*INSTRUCTIONS FOR THE TASK*: Take each line of the listing that has the string "invoice" and report it.

◆ ◆ ◆

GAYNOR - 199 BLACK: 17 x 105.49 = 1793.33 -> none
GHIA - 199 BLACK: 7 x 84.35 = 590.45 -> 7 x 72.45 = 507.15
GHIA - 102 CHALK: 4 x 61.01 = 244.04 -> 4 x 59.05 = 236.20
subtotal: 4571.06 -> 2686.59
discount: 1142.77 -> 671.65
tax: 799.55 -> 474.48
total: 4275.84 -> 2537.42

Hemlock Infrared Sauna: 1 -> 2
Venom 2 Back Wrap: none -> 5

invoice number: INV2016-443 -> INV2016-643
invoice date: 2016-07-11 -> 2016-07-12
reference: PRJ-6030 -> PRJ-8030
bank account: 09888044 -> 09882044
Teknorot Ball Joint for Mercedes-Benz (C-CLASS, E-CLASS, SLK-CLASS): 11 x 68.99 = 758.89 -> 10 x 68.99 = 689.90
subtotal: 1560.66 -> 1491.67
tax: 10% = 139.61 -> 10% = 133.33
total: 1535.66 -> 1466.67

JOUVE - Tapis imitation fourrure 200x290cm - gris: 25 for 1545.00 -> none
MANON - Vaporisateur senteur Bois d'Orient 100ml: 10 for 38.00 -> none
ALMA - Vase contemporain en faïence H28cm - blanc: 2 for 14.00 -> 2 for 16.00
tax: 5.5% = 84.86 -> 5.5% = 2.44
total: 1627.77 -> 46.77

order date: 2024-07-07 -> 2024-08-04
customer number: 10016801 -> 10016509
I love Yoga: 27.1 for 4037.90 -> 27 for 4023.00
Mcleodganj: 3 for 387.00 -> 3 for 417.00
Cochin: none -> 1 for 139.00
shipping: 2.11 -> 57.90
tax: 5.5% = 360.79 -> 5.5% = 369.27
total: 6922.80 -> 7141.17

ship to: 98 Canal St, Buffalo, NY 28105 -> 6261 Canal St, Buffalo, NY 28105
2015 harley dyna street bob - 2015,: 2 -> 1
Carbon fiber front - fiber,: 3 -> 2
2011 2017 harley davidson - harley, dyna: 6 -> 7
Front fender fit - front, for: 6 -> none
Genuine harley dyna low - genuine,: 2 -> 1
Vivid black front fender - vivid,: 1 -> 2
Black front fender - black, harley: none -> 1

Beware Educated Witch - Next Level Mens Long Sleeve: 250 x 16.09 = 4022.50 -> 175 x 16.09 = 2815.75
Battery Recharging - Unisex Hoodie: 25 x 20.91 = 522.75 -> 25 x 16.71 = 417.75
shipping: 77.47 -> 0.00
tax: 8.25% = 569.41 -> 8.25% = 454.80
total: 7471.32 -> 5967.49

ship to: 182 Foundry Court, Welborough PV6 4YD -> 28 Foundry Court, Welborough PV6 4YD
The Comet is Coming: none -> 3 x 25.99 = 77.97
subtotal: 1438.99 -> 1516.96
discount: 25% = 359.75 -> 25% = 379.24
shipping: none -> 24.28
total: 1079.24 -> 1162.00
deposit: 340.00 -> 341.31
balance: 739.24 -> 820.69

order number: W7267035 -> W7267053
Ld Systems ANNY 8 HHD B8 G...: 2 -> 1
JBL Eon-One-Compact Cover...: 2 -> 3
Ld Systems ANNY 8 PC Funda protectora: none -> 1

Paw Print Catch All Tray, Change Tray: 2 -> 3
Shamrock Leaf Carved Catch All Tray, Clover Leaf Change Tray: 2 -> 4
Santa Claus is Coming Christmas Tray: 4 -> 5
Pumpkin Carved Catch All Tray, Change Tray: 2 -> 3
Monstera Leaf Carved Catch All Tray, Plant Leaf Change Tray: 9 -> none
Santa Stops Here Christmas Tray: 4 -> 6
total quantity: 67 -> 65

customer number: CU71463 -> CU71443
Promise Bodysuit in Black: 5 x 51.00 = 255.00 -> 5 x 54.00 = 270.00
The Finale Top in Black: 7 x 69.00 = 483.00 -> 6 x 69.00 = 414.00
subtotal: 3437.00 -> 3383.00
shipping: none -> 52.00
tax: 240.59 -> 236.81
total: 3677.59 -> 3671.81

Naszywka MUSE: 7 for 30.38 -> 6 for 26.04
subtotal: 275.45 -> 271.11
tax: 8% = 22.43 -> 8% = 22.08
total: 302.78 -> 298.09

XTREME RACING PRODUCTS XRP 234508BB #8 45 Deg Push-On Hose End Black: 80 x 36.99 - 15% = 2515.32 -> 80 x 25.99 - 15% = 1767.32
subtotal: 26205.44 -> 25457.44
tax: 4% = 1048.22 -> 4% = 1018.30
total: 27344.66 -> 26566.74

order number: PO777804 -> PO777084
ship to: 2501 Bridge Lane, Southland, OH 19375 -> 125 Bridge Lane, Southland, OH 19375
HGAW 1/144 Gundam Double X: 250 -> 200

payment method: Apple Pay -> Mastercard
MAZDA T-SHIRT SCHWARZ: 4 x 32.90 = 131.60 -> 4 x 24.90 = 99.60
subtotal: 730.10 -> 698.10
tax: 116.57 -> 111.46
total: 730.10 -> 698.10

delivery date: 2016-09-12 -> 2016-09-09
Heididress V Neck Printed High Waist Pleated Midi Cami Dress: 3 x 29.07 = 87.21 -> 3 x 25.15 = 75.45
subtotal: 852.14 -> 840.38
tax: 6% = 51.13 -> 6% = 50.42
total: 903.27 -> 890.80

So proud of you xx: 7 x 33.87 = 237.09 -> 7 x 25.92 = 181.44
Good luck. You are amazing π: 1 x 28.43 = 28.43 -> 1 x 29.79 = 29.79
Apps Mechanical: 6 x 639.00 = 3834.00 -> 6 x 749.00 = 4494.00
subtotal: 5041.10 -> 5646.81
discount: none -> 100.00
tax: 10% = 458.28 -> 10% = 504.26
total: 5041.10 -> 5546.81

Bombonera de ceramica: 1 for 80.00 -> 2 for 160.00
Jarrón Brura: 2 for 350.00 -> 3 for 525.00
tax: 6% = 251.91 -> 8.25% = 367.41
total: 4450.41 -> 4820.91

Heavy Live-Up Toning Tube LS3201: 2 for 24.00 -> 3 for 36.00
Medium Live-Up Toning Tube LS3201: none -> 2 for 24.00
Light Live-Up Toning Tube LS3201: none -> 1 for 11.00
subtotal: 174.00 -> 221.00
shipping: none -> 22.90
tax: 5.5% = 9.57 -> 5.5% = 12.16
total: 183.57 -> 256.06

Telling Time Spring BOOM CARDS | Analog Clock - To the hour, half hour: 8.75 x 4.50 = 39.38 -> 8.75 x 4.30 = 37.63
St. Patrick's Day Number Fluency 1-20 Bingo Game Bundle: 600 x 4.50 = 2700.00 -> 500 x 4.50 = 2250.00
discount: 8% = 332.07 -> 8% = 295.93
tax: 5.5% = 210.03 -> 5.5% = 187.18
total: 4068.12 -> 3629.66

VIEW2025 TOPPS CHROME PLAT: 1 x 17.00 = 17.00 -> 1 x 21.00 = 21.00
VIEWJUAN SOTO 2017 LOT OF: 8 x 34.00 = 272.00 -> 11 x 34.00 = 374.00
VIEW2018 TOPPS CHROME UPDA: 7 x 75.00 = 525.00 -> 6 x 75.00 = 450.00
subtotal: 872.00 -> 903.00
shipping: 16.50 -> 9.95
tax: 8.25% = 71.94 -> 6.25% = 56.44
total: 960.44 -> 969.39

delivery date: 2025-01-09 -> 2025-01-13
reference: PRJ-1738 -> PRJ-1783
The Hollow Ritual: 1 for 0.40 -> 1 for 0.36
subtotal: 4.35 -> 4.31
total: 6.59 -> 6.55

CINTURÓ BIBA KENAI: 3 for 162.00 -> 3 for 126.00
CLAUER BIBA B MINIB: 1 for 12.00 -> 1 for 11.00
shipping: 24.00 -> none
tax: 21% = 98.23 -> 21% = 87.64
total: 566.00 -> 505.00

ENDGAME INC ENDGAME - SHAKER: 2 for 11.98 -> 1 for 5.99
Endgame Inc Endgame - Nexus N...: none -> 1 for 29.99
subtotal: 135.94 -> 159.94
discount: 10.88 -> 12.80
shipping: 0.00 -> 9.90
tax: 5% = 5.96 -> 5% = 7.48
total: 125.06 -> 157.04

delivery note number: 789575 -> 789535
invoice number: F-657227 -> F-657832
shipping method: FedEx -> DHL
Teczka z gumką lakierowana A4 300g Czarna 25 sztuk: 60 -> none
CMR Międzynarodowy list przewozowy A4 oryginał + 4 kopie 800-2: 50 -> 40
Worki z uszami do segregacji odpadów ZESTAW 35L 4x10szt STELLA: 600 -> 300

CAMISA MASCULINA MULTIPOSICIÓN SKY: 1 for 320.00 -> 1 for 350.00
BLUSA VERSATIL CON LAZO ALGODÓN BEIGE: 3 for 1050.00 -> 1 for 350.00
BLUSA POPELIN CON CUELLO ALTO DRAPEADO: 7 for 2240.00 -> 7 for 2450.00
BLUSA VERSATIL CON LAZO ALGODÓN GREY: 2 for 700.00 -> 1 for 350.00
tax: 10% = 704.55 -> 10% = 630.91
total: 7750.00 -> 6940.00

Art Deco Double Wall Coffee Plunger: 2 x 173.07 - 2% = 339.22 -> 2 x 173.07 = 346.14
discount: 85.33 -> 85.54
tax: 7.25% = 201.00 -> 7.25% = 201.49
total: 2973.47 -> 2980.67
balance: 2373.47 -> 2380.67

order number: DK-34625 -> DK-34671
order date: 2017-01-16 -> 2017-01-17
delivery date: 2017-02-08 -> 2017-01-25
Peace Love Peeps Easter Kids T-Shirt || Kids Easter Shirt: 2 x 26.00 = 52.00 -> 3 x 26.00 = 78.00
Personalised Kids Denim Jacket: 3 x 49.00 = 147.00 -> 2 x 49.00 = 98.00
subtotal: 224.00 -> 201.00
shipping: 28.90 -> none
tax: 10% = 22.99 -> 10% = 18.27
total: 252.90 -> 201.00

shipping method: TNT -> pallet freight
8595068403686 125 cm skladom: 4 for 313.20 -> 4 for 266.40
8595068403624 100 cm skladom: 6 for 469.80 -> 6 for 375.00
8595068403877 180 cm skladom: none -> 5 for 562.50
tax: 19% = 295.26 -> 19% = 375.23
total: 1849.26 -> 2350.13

◆ ◆ ◆

*RESPONSE FOR THIS EXERCISE*:
invoice number: INV2016-443 -> INV2016-643
invoice date: 2016-07-11 -> 2016-07-12
invoice number: F-657227 -> F-657832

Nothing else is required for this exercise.